▸ Your goal: Would you output the lines from the one containing "html: <div>under Burnside." through the final line of the entries, exactly and with pictures omitted?

▸ Data records:
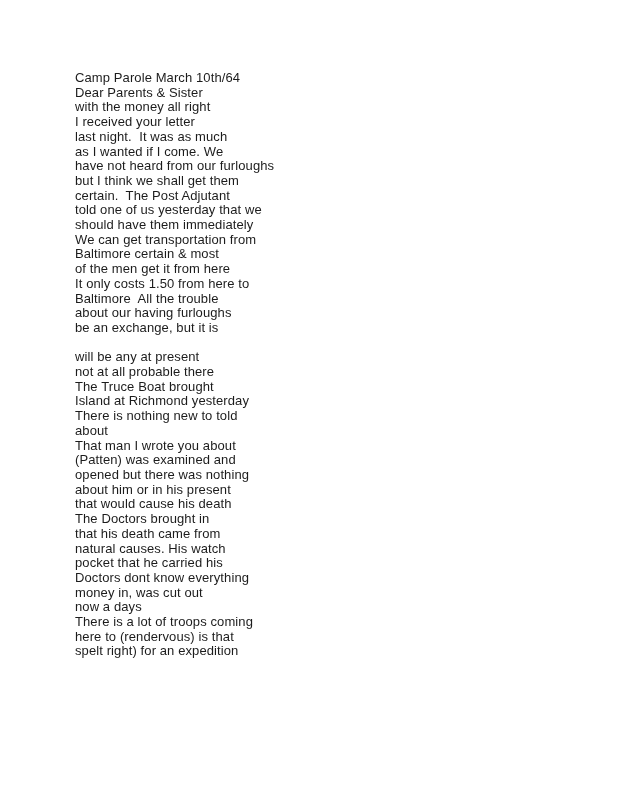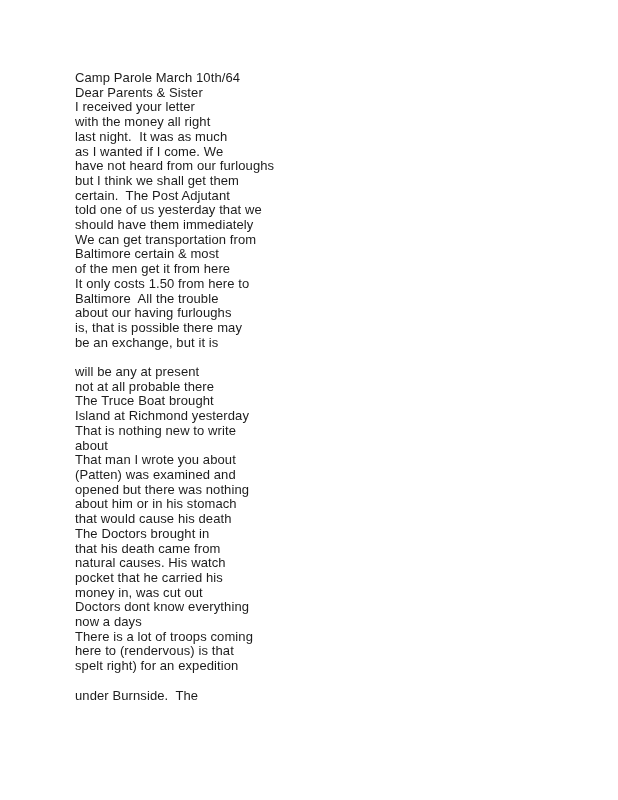"I received your letter" div.line { order: before "with the money all right" -> after "with the money all right" }
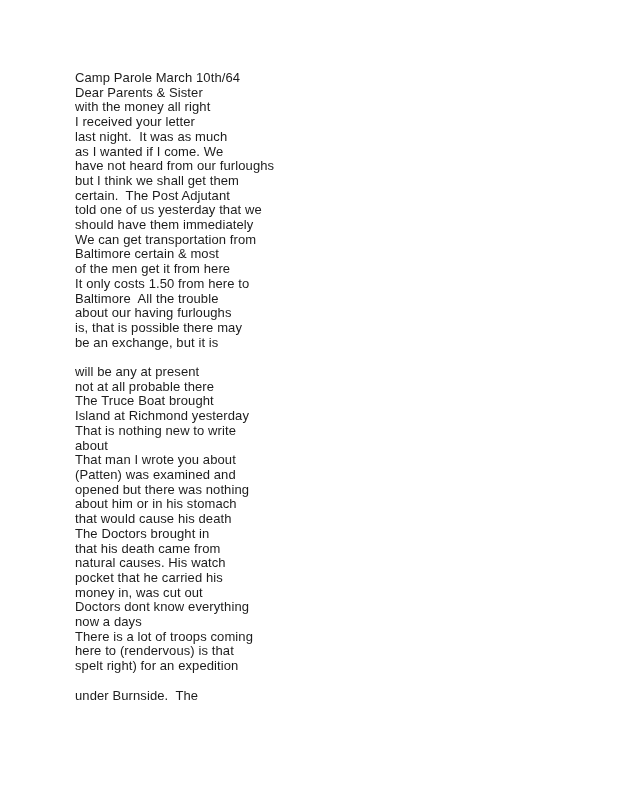"is, that is possible there" div.line { html: <div>is, that is possible there may</div> -> none }
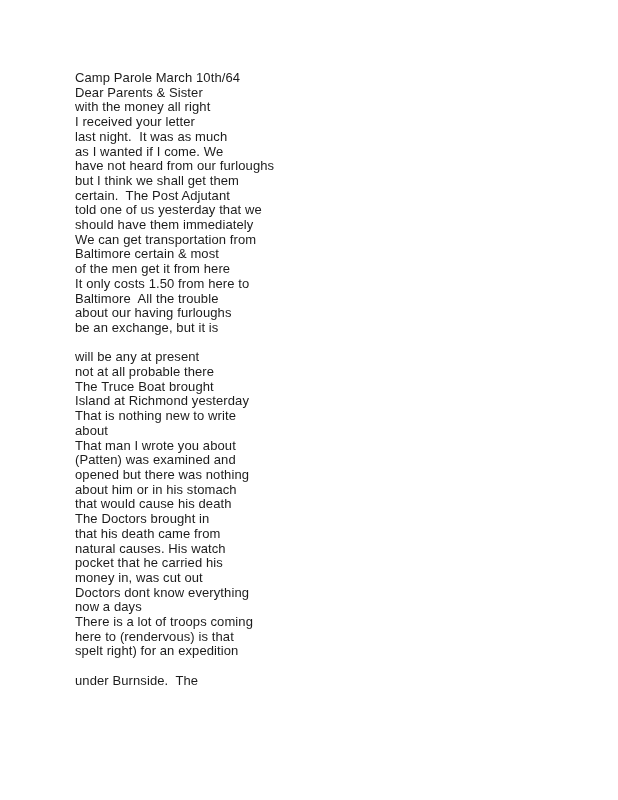"That is nothing new to" div.line { text: That is nothing new to write -> There is nothing new to told }
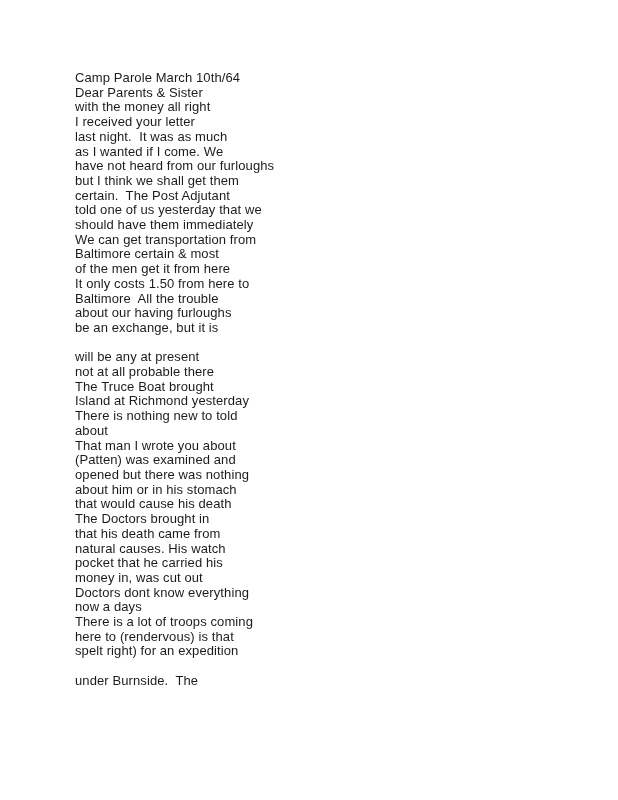"about him or in his" div.line { text: stomach -> present }
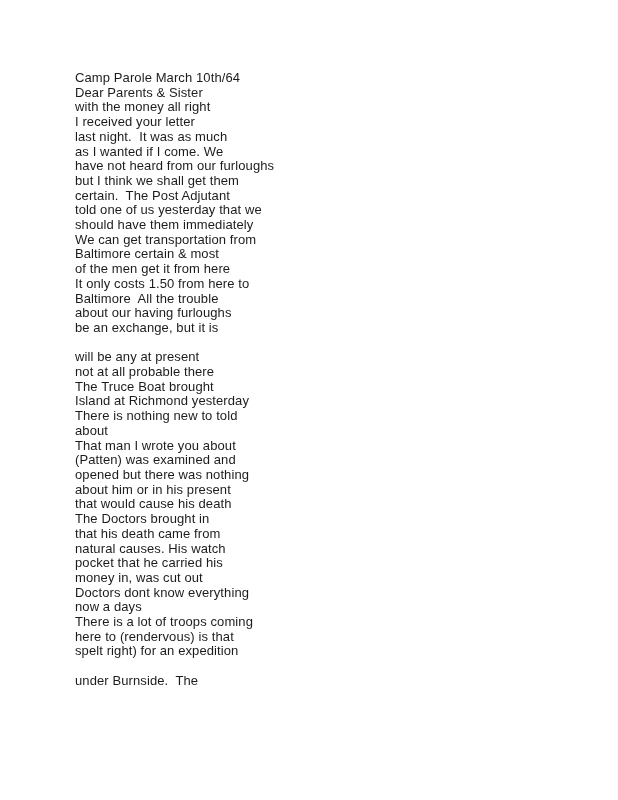"money in, was cut out" div.line { order: before "Doctors dont know everything" -> after "Doctors dont know everything" }
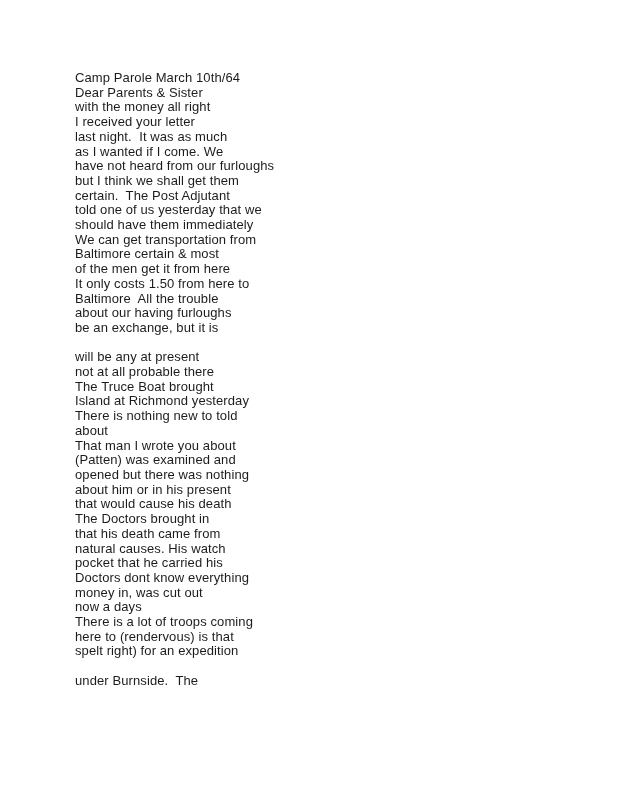"under Burnside. The" div.line { html: <div>under Burnside. The</div> -> none }
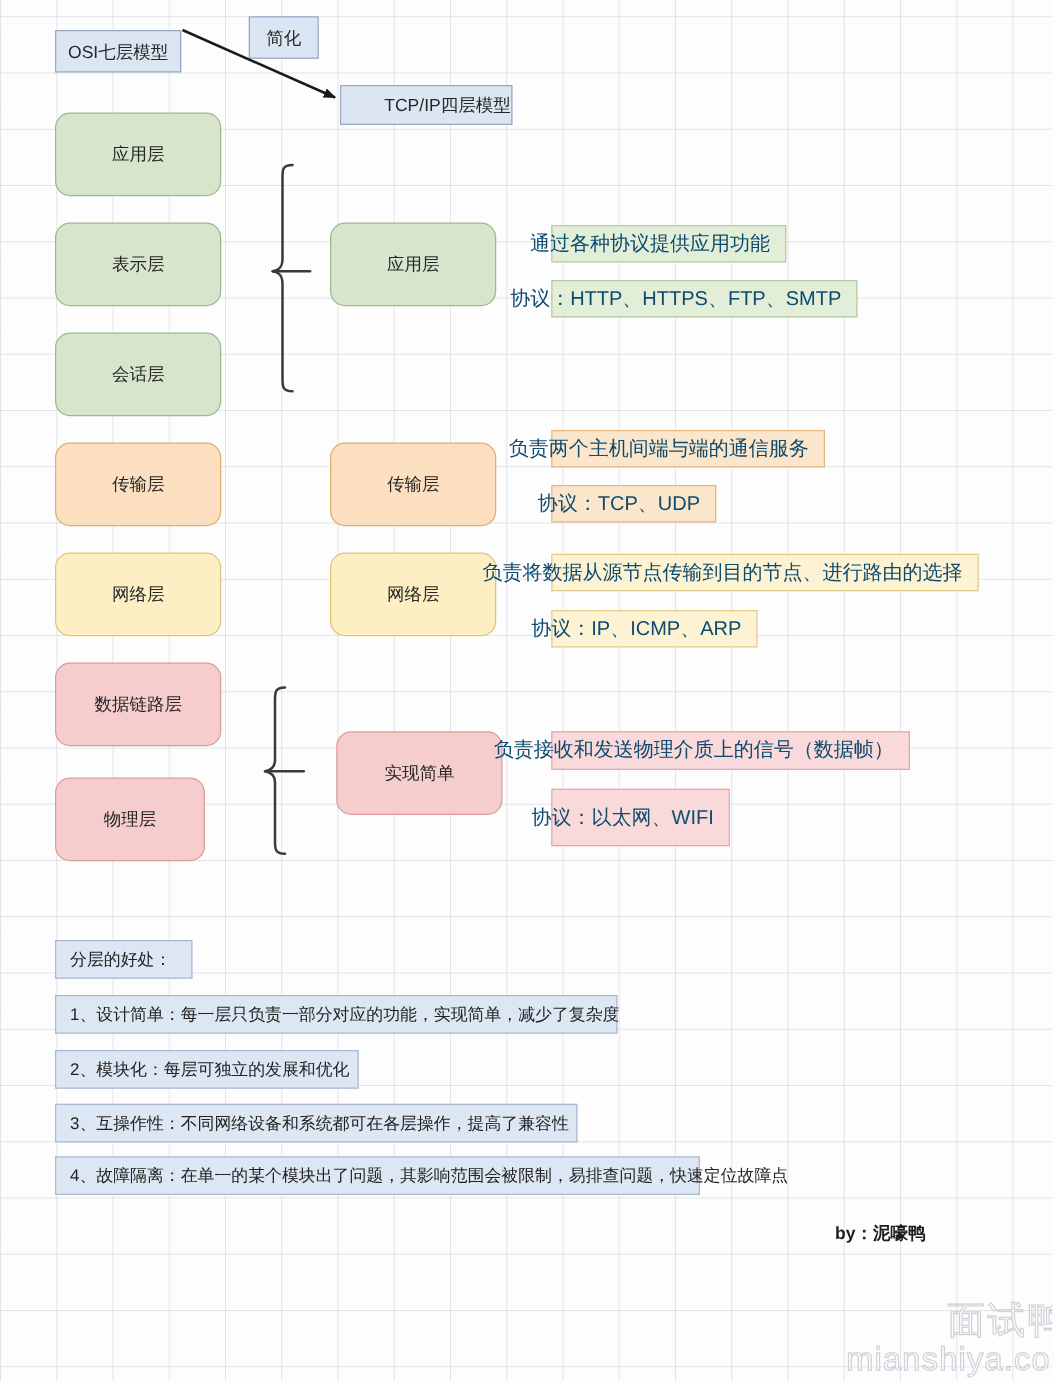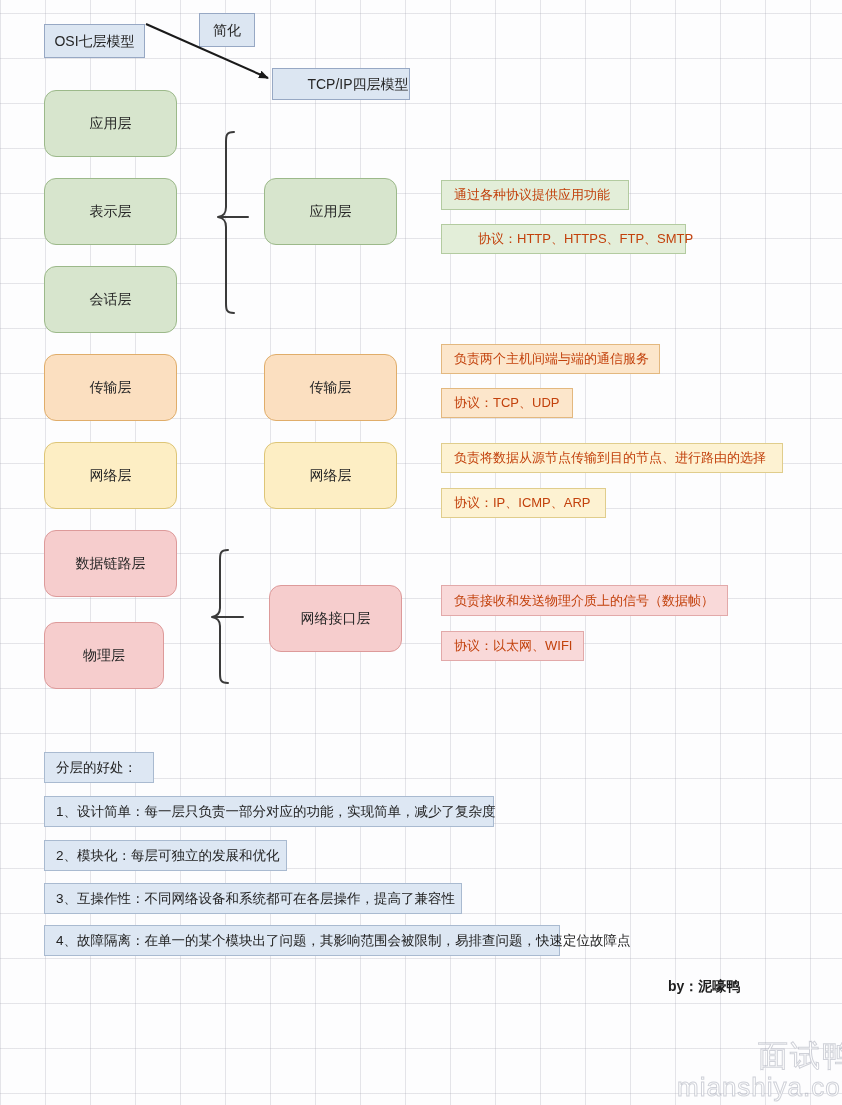"通过各种协议提供应用功能" .strip { color: #c2410c -> #0c4a6e; font-size: 13px -> 16px; justify-content: flex-start -> flex-end }
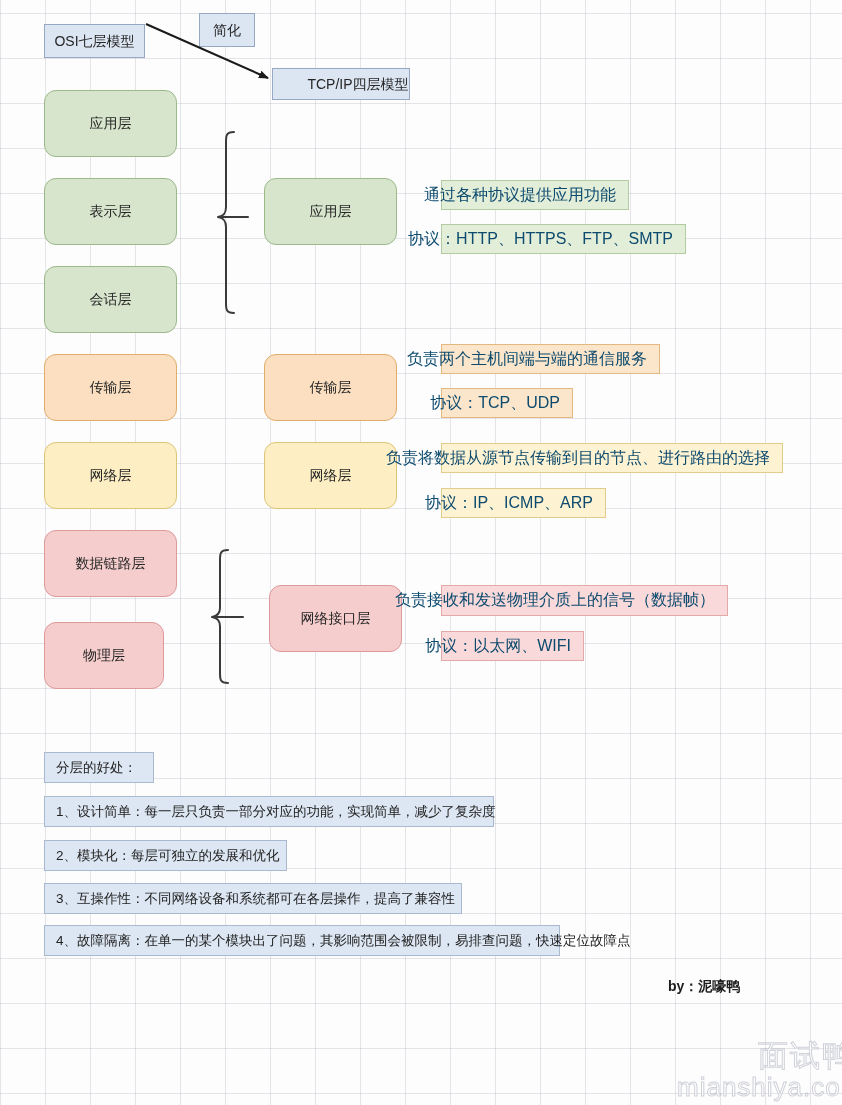"网络接口层" span { text: 网络接口层 -> 实现简单 }
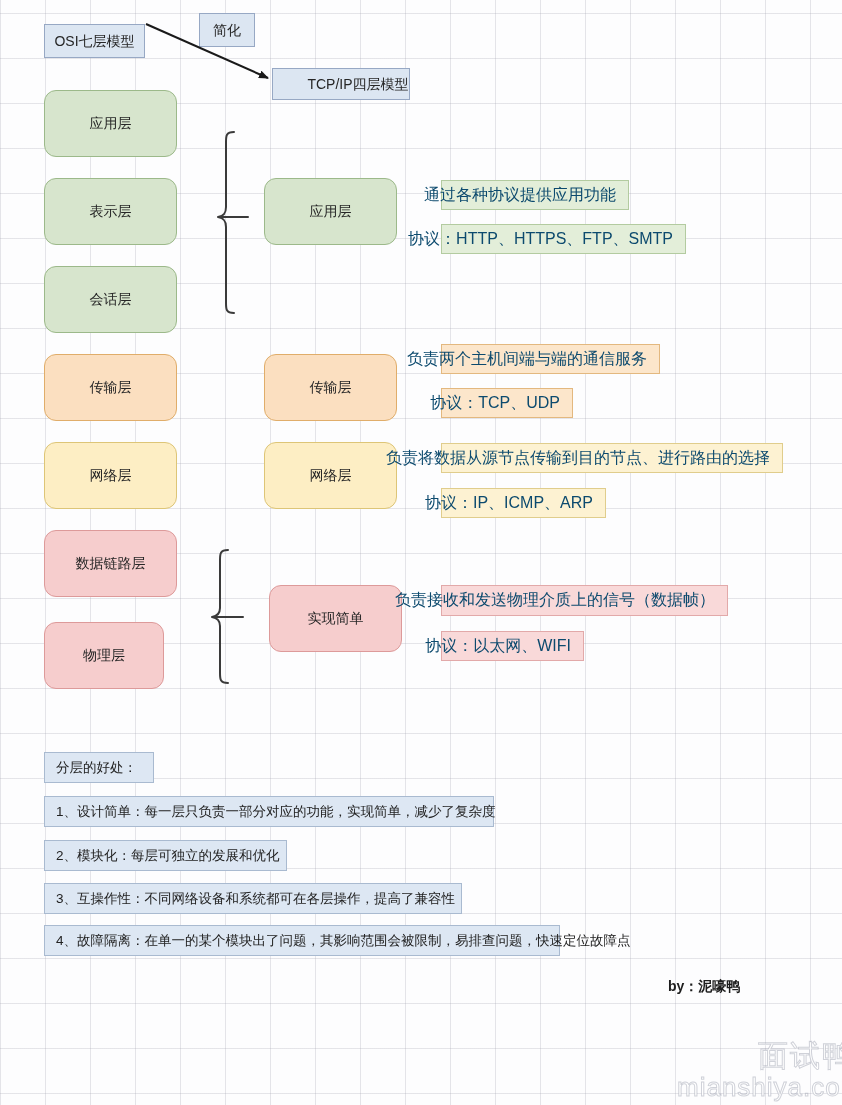"协议：以太网、WIFI" div.strip { height: 30px -> 46px }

▸ Result of the exercise:
"under Burnside. The" div.line { html: <div>under Burnside. The</div> -> none }
"通过各种协议提供应用功能" .strip { color: #c2410c -> #0c4a6e; font-size: 13px -> 16px; justify-content: flex-start -> flex-end }
"网络接口层" span { text: 网络接口层 -> 实现简单 }
"协议：以太网、WIFI" div.strip { height: 30px -> 46px }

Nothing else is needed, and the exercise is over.